I am new with Deep Learning with Pytorch. I am more experienced with Tensorflow, and thus I should say I am not new to Deep Learning itself.

Currently, I am working on a simple ANN classification. There are only 2 classes so quite naturally I am using a Softmax BCELoss combination.

The dataset is like this:

```
shape of X_train (891, 7)
Shape of Y_train (891,)
Shape of x_test (418, 7)
```

I transformed the X_train and others to torch tensors as train_data and so on.
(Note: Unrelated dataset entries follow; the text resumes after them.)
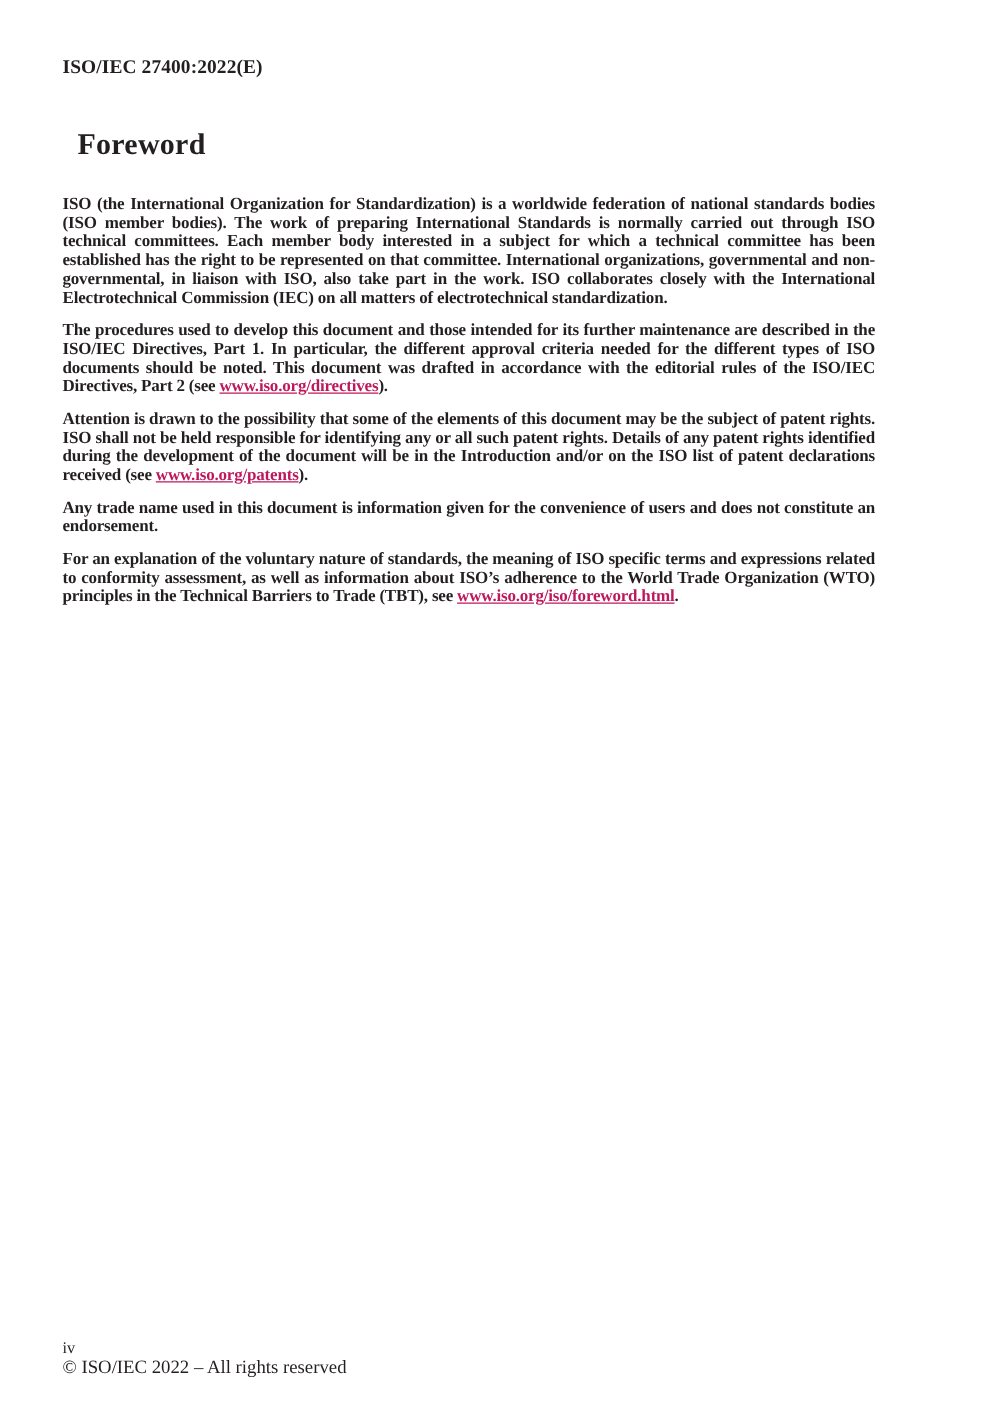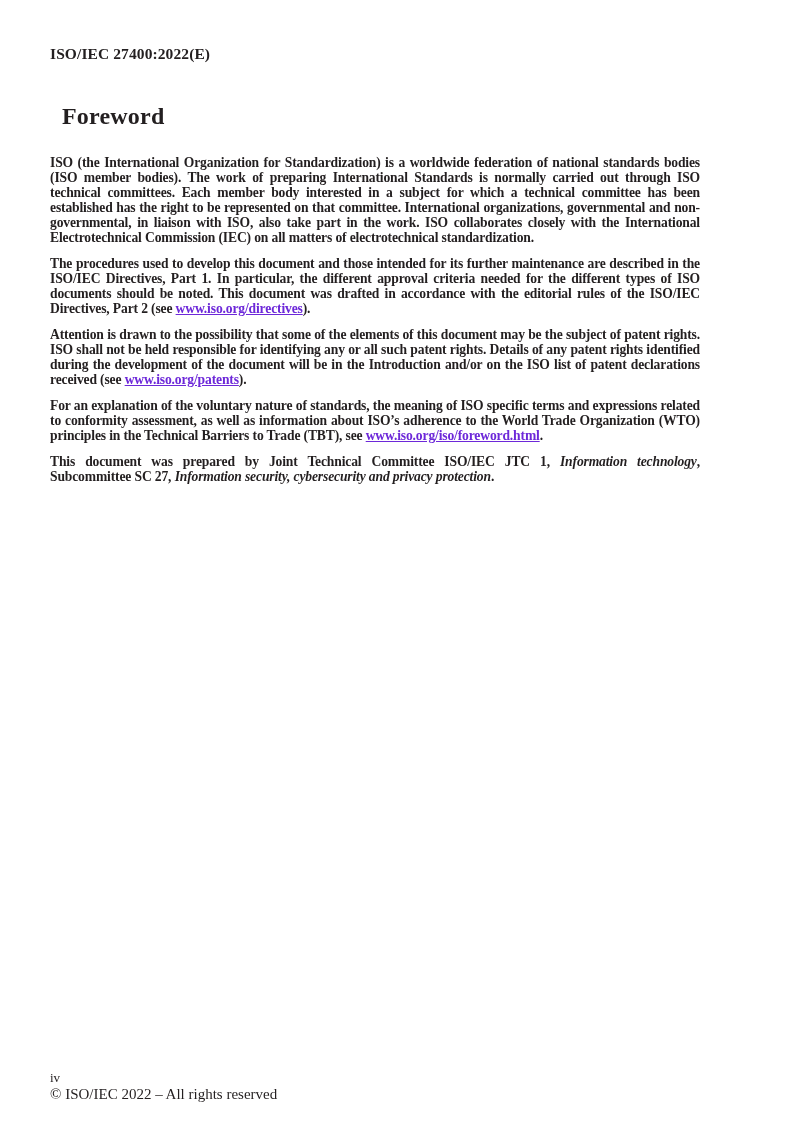"www.iso.org/directives" .para a.link { color: #6d28d9 -> #be185d }
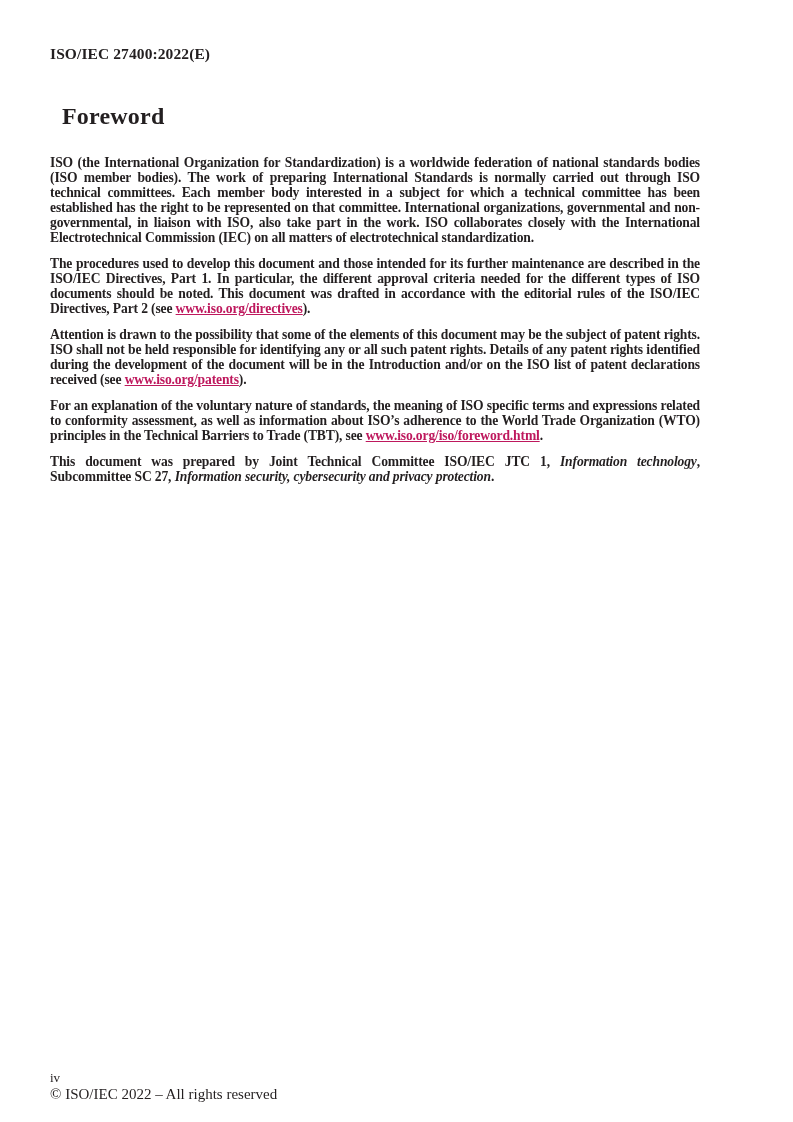"Any trade name used in" p.para { html: none -> <p>Any trade name used in this document is information given for the convenience of users and does not constitute an endorsement.</p> }
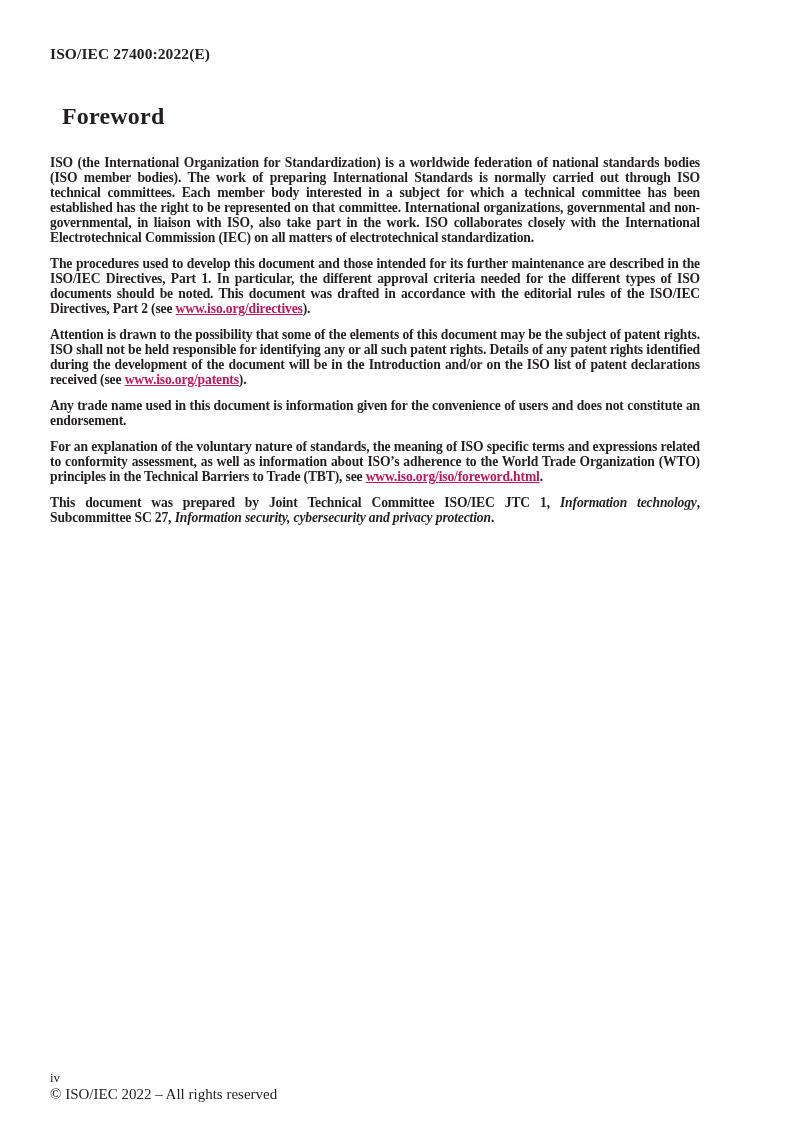"This document was prepared by" p.para { html: <p>This document was prepared by Joint Technical Committee ISO/IEC JTC 1, <i>Information technology</i>, Subcommittee SC 27, <i>Information security, cybersecurity and privacy protection</i>.</p> -> none }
The next step is:

```
train_ds = TensorDataset(train_data, train_label)
# Define data loader
batch_size = 32
train_dl = DataLoader(train_ds, batch_size, shuffle=True)
```

I made the model class like:

```
class Net(nn.Module):
def __init__(self):
super(Net, self).__init__()
# an affine operation: y = Wx + b
self.fc1 = nn.Linear(7, 32)
self.bc1 = nn.BatchNorm1d(32)
self.fc2 = nn.Linear(32, 64)
self.bc2 = nn.BatchNorm1d(64)
self.fc3 = nn.Linear(64, 128)
self.bc3 = nn.BatchNorm1d(128)
self.fc4 = nn.Linear(128, 32)
self.bc4 = nn.BatchNorm1d(32)
self.fc5 = nn.Linear(32, 10)
self.bc5 = nn.BatchNorm1d(10)
self.fc6 = nn.Linear(10, 1)
self.bc6 = nn.BatchNorm1d(1)
self.drop = nn.Dropout2d(p=0.5)
def forward(self, x):
torch.nn.init.xavier_uniform(self.fc1.weight)
x = self.fc1(x)
x = self.bc1(x)
x = F.relu(x)
x = self.drop(x)
x = self.fc2(x)
x = self.bc2(x)
x = F.relu(x)
#x = self.drop(x)
x = self.fc3(x)
x = self.bc3(x)
x = F.relu(x)
x = self.drop(x)
x = self.fc4(x)
x = self.bc4(x)
x = F.relu(x)
#x = self.drop(x)
x = self.fc5(x)
x = self.bc5(x)
x = F.relu(x)
x = self.drop(x)
x = self.fc6(x)
x = self.bc6(x)
x = torch.sigmoid(x)
return x
model = Net()
```

The loss function and the optimizer are defined:

```
loss = nn.BCELoss()
optimizer = torch.optim.Adam(model.parameters(), lr=0.00001, betas=(0.9, 0.999), eps=1e-08, weight_decay=0, amsgrad=False)
```

At last, the task is to run the forward in epochs:

```
num_epochs = 1000
# Repeat for given number of epochs
for epoch in range(num_epochs):
# Train with batches of data
for xb,yb in train_dl:
pred = model(xb)
yb = torch.unsqueeze(yb, 1)
#print(pred, yb)
print('grad', model.fc1.weight.grad)
l = loss(pred, yb)
#print('loss',l)
# 3. Compute gradients
l.backward()
# 4. Update parameters using gradients
optimizer.step()
# 5. Reset the gradients to zero
optimizer.zero_grad()
# Print the progress
if (epoch+1) % 10 == 0:
print('Epoch [{}/{}], Loss: {:.4f}'.format(epoch+1, num_epochs, l.item()))
```

I can see in the output that after each iteration with all the batches, the hard weights are non-zero, after this zero_grad is applied.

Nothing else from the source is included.